## Goal of the exercise
Identify each line below that contains the word "payment", and copy it out.

## Entries supplied
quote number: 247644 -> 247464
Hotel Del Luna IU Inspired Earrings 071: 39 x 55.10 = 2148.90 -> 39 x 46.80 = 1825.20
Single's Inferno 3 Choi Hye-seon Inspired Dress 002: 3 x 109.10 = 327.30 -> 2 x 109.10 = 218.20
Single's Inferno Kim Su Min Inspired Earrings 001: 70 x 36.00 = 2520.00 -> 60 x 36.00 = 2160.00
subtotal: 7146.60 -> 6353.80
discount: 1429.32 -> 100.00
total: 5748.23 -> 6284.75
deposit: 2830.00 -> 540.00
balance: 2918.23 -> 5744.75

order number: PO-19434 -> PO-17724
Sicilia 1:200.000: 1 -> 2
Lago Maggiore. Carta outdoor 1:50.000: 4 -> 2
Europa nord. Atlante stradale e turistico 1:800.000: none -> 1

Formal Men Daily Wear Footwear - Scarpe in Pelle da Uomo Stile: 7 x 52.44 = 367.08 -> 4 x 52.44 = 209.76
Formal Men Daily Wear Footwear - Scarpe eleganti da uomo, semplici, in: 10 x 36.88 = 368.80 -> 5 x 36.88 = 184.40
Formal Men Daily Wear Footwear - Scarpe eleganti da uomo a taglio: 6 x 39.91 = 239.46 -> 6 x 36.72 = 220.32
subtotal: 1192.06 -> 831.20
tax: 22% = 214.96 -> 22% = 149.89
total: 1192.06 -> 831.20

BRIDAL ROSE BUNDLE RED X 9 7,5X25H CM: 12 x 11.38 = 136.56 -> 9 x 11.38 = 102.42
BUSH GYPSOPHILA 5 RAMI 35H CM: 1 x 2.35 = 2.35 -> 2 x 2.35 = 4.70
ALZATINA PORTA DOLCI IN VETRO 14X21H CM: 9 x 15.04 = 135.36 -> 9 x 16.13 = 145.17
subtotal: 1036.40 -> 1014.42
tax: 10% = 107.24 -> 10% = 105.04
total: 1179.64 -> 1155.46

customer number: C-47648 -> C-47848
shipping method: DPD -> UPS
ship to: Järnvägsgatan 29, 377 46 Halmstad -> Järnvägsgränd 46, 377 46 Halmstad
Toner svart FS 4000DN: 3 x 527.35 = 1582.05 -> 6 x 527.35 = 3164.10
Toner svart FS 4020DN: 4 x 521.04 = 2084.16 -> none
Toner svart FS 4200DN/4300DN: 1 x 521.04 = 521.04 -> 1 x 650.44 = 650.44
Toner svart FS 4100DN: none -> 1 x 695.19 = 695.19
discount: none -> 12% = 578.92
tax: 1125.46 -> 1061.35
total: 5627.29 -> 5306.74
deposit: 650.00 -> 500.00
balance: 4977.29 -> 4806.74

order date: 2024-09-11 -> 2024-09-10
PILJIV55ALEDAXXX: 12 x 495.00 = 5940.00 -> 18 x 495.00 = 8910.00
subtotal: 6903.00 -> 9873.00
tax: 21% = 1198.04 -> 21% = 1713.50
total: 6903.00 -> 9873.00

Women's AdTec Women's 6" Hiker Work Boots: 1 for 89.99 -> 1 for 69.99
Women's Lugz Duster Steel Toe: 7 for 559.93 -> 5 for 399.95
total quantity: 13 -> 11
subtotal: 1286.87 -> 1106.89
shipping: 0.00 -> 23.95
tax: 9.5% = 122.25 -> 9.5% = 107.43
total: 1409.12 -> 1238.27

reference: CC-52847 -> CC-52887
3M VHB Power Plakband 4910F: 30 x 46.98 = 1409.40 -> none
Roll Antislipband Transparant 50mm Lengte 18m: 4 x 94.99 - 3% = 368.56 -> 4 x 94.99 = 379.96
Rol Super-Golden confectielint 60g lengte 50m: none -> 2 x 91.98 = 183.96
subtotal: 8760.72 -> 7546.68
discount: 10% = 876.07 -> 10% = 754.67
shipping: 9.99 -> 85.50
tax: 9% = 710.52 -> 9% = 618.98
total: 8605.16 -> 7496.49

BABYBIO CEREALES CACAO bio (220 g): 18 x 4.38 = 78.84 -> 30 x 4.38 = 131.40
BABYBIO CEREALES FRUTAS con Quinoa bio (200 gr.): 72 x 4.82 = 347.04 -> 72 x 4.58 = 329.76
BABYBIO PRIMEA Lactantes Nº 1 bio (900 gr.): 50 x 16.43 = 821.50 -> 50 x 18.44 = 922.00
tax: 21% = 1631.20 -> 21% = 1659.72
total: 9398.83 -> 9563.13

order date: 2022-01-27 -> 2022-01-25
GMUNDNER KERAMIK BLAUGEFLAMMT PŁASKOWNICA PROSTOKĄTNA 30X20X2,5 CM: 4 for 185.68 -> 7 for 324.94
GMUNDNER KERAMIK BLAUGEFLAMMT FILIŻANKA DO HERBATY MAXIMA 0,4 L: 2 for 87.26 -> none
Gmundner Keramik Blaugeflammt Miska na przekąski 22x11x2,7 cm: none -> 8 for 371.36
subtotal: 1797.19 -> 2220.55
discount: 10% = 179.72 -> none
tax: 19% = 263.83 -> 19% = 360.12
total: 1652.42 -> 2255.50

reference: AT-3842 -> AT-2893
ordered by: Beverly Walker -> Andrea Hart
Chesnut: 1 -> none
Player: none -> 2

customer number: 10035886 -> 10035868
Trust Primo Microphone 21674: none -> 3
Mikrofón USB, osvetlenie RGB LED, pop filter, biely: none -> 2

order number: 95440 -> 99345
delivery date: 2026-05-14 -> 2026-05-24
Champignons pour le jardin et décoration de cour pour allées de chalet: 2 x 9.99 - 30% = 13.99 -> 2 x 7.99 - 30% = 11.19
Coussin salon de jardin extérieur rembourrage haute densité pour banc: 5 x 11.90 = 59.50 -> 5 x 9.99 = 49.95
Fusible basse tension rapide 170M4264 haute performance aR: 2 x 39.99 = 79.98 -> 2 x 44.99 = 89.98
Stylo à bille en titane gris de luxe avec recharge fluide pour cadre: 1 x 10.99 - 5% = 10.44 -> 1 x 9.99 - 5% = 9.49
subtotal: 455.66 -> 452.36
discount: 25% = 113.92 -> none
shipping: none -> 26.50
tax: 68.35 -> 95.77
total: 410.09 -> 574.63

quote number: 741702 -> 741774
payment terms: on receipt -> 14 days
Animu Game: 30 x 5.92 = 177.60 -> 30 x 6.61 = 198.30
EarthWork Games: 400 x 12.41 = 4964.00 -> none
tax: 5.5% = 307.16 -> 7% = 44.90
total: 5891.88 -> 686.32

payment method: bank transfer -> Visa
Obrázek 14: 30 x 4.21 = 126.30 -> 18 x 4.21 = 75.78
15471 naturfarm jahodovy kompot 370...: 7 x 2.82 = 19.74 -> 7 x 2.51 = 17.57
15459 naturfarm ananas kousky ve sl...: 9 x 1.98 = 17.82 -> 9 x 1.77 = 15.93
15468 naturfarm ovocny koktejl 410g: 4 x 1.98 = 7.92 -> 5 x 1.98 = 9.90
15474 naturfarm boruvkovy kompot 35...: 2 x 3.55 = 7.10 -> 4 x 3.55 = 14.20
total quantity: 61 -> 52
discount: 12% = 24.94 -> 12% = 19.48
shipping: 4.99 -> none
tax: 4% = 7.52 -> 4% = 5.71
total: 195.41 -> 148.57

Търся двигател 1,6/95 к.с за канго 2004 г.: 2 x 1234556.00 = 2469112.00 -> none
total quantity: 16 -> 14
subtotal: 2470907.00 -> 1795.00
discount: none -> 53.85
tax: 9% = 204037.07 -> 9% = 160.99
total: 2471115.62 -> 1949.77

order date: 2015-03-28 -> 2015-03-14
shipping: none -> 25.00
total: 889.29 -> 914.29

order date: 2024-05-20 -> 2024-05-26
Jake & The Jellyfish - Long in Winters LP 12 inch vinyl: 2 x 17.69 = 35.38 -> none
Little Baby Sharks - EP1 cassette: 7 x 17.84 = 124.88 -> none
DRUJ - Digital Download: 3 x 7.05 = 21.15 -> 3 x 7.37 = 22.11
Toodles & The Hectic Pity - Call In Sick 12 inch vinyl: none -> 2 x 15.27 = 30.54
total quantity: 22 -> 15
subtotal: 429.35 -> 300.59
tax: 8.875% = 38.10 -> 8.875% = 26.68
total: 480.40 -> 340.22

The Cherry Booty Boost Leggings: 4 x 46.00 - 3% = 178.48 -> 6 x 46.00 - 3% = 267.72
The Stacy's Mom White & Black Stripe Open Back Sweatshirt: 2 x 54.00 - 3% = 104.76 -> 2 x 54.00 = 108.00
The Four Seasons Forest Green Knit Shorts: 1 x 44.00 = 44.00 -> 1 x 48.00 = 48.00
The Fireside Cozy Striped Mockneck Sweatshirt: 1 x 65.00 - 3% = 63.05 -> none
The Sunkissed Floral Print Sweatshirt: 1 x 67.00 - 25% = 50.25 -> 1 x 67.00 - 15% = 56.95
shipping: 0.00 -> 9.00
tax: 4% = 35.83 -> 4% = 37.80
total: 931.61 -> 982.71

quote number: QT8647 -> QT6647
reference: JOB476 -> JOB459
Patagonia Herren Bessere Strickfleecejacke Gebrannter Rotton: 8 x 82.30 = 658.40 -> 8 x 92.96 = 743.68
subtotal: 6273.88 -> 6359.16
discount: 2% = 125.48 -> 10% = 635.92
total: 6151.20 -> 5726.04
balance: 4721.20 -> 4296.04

## Output for this task
payment terms: on receipt -> 14 days
payment method: bank transfer -> Visa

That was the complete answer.